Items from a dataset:
★ ★ ★ ★

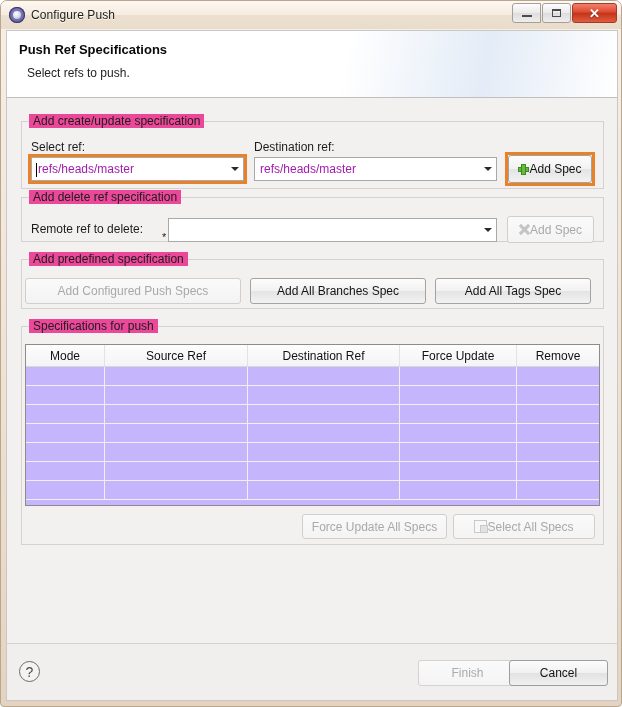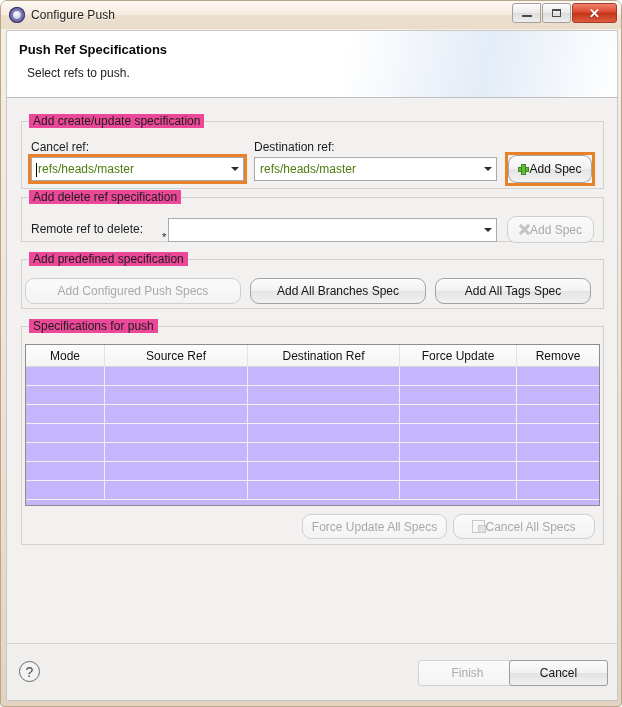--- a/index.html
+++ b/index.html
@@ -137,21 +137,21 @@
   
   .combo {
     position: absolute;
     height: 24px;
     background: #ffffff;
     border: 1px solid #a9a9a9;
     display: flex; align-items: center;
   }
   .combo .cval {
     font-size: 12px;
-    color: #4d7c0f;
+    color: #a21caf;
     padding-left: 5px;
     white-space: nowrap;
     overflow: hidden;
     flex: 1 1 auto;
   }
   .combo .caret {
     width: 17px;
     height: 100%;
     display: flex; align-items: center; justify-content: center;
     flex: 0 0 auto;
@@ -173,21 +173,21 @@
     position: absolute;
     border: 3px solid #e8822a;
     background: transparent;
     pointer-events: none;
   }
 
   
   .btn {
     position: absolute;
     border: 1px solid #a3a3a3;
-    border-radius: 9px;
+    border-radius: 3px;
     background: linear-gradient(180deg,#fcfcfc 0%,#f2f2f2 48%,#e4e4e4 52%,#f2f2f2 100%);
     font-size: 12px;
     color: #141414;
     display: flex; align-items: center; justify-content: center;
     gap: 0;
     white-space: nowrap;
     text-align: center;
   }
   .btn.disabled {
     color: #a9a9a9;
@@ -356,21 +356,21 @@
   <div id="header">
     <div id="header-title">Push Ref Specifications</div>
     <div id="header-sub">Select refs to push.</div>
   </div>
 
   <div id="body">
 
     <div class="group" style="left:14px; top:23px; width:583px; height:68px;">
       <div class="group-label">Add create/update specification</div>
     </div>
-    <div class="fieldlabel" style="left:24px; top:42px;">Cancel ref:</div>
+    <div class="fieldlabel" style="left:24px; top:42px;">Select ref:</div>
     <div class="fieldlabel" style="left:247px; top:42px;">Destination ref:</div>
 
     <div class="combo" style="left:24px; top:59px; width:213px;">
       <div class="caret-cursor"></div>
       <span class="cval" style="padding-left:6px;">refs/heads/master</span>
       <span class="caret">
           <i></i>
         </span>
     </div>
     <div class="highlight-box" style="left:21px; top:56px; width:219px; height:30px;"></div>
@@ -482,21 +482,21 @@
             <div class="td" style="width: 82px;"></div>
           </div>
         </div>
     </div>
 
     <div class="btn disabled" style="left:295px; top:416px; width:145px; height:25px;">
       <span>Force Update All Specs</span>
     </div>
     <div class="btn disabled" style="left:446px; top:416px; width:142px; height:25px;">
       <span class="icon-remove-dis"></span>
-      <span>Cancel All Specs</span>
+      <span>Select All Specs</span>
     </div>
 
     <div id="savecheck-row">
       <span class="cbox"></span>
       <span id="savecheck-label">Save specifications in 'demo' configuration</span>
     </div>
   </div>
 
   <div id="footer">
     <div id="help-icon">?</div>

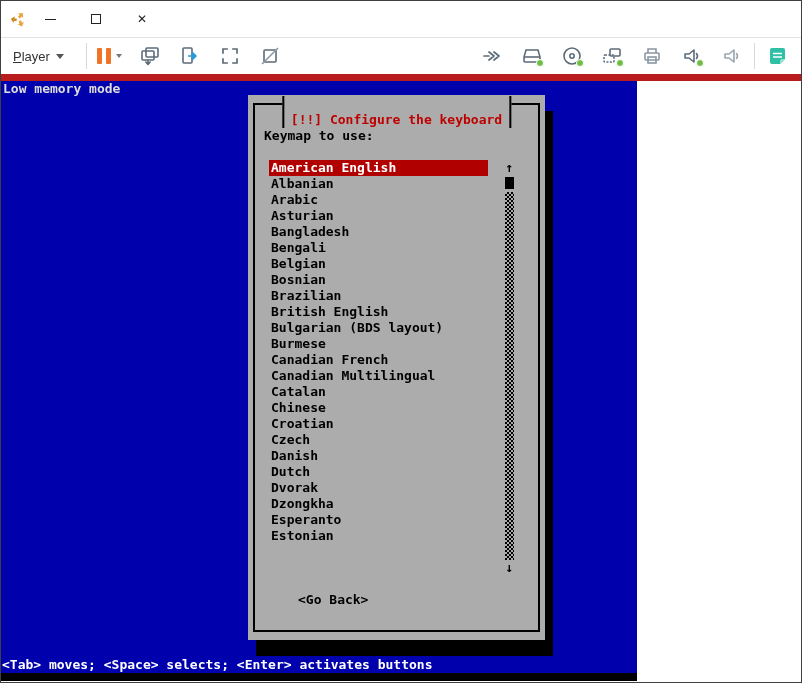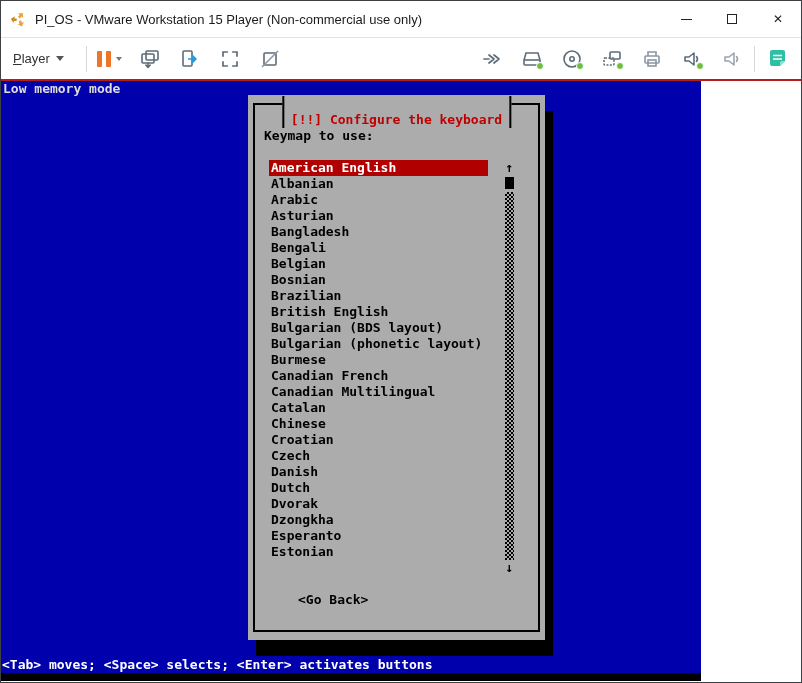--- a/index.html
+++ b/index.html
@@ -32,21 +32,21 @@
   .win-btn{
     width:46px;height:100%;display:flex;align-items:center;justify-content:center;
     background:#fff;border:none;cursor:default;color:#222;
   }
   .min-glyph{width:11px;height:1px;background:#222;display:block;}
   .max-glyph{width:10px;height:10px;border:1px solid #222;display:block;}
   .close-glyph{font-size:12px;line-height:12px;color:#222;font-weight:400;}
   
   .toolbar{
     height:43px;background:#fff;display:flex;align-items:center;
-    padding:0 12px;border-bottom:2px solid #b91c1c;
+    padding:0 12px;border-bottom:7px solid #b91c1c;
   }
   .player-menu{display:flex;align-items:center;gap:6px;margin-right:12px;}
   .player-label{font-size:13px;color:#333;}
   .player-label .accel{text-decoration:underline;}
   .caret-down{
     width:0;height:0;border-left:4px solid transparent;border-right:4px solid transparent;
     border-top:5px solid #555;display:inline-block;
   }
   .vsep{width:1px;height:26px;background:#D8D8D8;margin:0 10px;flex:0 0 auto;}
   .tool-group{display:flex;align-items:center;gap:16px;}
@@ -55,21 +55,21 @@
   .pause-bars i{display:block;width:5px;height:16px;background:var(--pause-orange);border-radius:1px;}
   .tb-icon{width:24px;height:24px;display:flex;align-items:center;justify-content:center;position:relative;}
   .tb-icon svg{display:block;}
   .spacer{flex:1 1 auto;}
   .green-dot{
     position:absolute;right:0;bottom:1px;width:8px;height:8px;border-radius:50%;
     background:var(--device-active-green);border:1px solid #fff;
   }
   
   .vm{
-    position:relative;width:700px;height:600px;background:var(--screen-blue);
+    position:relative;width:636px;height:600px;background:var(--screen-blue);
     font-family:"DejaVu Sans Mono",monospace;font-weight:700;font-size:13px;
     overflow:hidden;cursor:default;
   }
   .roottext{position:absolute;left:2px;top:0;height:16px;line-height:16px;color:#DEDEDE;white-space:pre;}
   .dlg-shadow{position:absolute;left:255px;top:30px;width:297px;height:545px;background:#000;}
   .dialog{position:absolute;left:247px;top:14px;width:297px;height:545px;background:var(--dialog-gray);color:#000;}
   .dlg-border{position:absolute;left:5px;right:5px;top:8px;bottom:8px;border:2px solid #000;}
   .dlg-title{
     position:absolute;top:1px;left:50%;transform:translateX(-50%);
     background:var(--dialog-gray);color:var(--title-red);line-height:16px;height:16px;
@@ -99,21 +99,20 @@
 <div class="window">
 
   <div class="titlebar">
     <svg class="vmlogo" viewBox="0 0 20 20">
       <g fill="#E8A33D">
         <path d="M9 1 L13 5 L10.5 5 L10.5 8 L7.5 8 L7.5 5 L5 5 Z" transform="rotate(40 10 10)"></path>
         <path d="M9 1 L13 5 L10.5 5 L10.5 8 L7.5 8 L7.5 5 L5 5 Z" transform="rotate(160 10 10)"></path>
         <path d="M9 1 L13 5 L10.5 5 L10.5 8 L7.5 8 L7.5 5 L5 5 Z" transform="rotate(280 10 10)" fill="#C98A1E"></path>
       </g>
     </svg>
-    <div class="win-title">PI_OS - VMware Workstation 15 Player (Non-commercial use only)</div>
     <div class="win-controls">
       <button class="win-btn">
           <span class="min-glyph"></span>
         </button>
       <button class="win-btn">
           <span class="max-glyph"></span>
         </button>
       <button class="win-btn">
           <span class="close-glyph">✕</span>
         </button>
@@ -248,21 +247,20 @@
           <div class="krow">Albanian</div>
           <div class="krow">Arabic</div>
           <div class="krow">Asturian</div>
           <div class="krow">Bangladesh</div>
           <div class="krow">Bengali</div>
           <div class="krow">Belgian</div>
           <div class="krow">Bosnian</div>
           <div class="krow">Brazilian</div>
           <div class="krow">British English</div>
           <div class="krow">Bulgarian (BDS layout)</div>
-          <div class="krow">Bulgarian (phonetic layout)</div>
           <div class="krow">Burmese</div>
           <div class="krow">Canadian French</div>
           <div class="krow">Canadian Multilingual</div>
           <div class="krow">Catalan</div>
           <div class="krow">Chinese</div>
           <div class="krow">Croatian</div>
           <div class="krow">Czech</div>
           <div class="krow">Danish</div>
           <div class="krow">Dutch</div>
           <div class="krow">Dvorak</div>

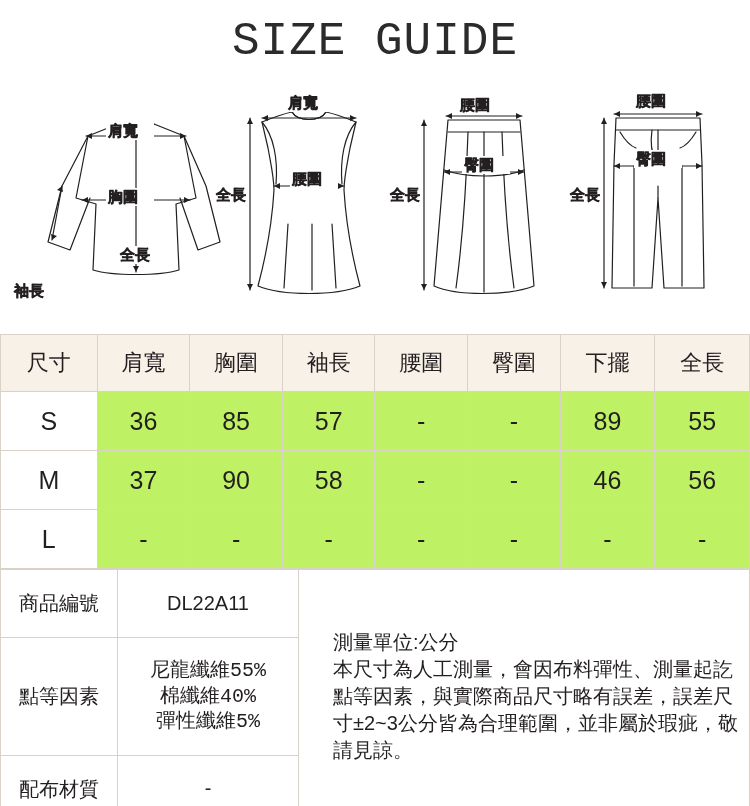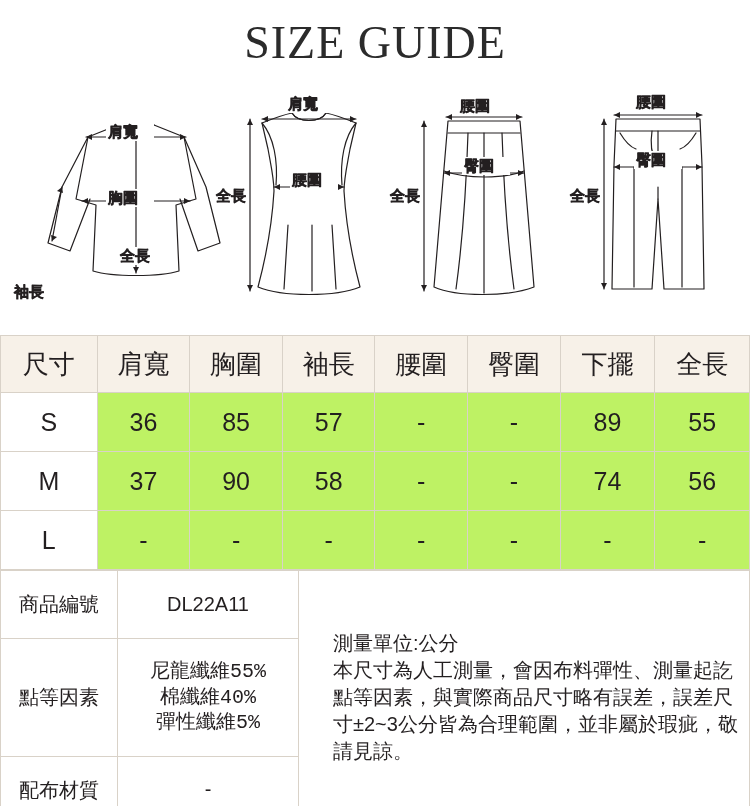--- a/index.html
+++ b/index.html
@@ -16,21 +16,21 @@
   }
   .page {
     position: relative;
     width: 750px;
     height: 806px;
     box-sizing: border-box;
   }
   
   .title {
     text-align: center;
-    font-family: Liberation Serif, serif;
+    font-family: Liberation Mono, monospace;
     font-size: 46px;
     font-weight: 400;
     letter-spacing: 1px;
     padding-top: 16px;
     color: #2b2b2b;
   }
   
   .illustrations {
     position: relative;
     height: 260px;
@@ -51,21 +51,21 @@
     border: 1px solid #d9d2c8;
     text-align: center;
     font-size: 25px;
     font-weight: 400;
     color: #231f20;
     height: 58px;
     padding: 0;
   }
   table.size-table thead th {
     background: #f7f1e8;
-    font-size: 26px;
+    font-size: 22px;
     height: 56px;
   }
   table.size-table tbody td {
     background: #bef264;
   }
   table.size-table tbody td.label-cell {
     background: #ffffff;
   }
   
   table.info-table {
@@ -298,21 +298,21 @@
         <td>89</td>
         <td>55</td>
       </tr>
       <tr>
         <td class="label-cell">M</td>
         <td>37</td>
         <td>90</td>
         <td>58</td>
         <td>-</td>
         <td>-</td>
-        <td>74</td>
+        <td>46</td>
         <td>56</td>
       </tr>
       <tr>
         <td class="label-cell">L</td>
         <td>-</td>
         <td>-</td>
         <td>-</td>
         <td>-</td>
         <td>-</td>
         <td>-</td>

★ ★ ★ ★

If a line in the entries holds the string "auto", count it, then state the total and nothing more.

4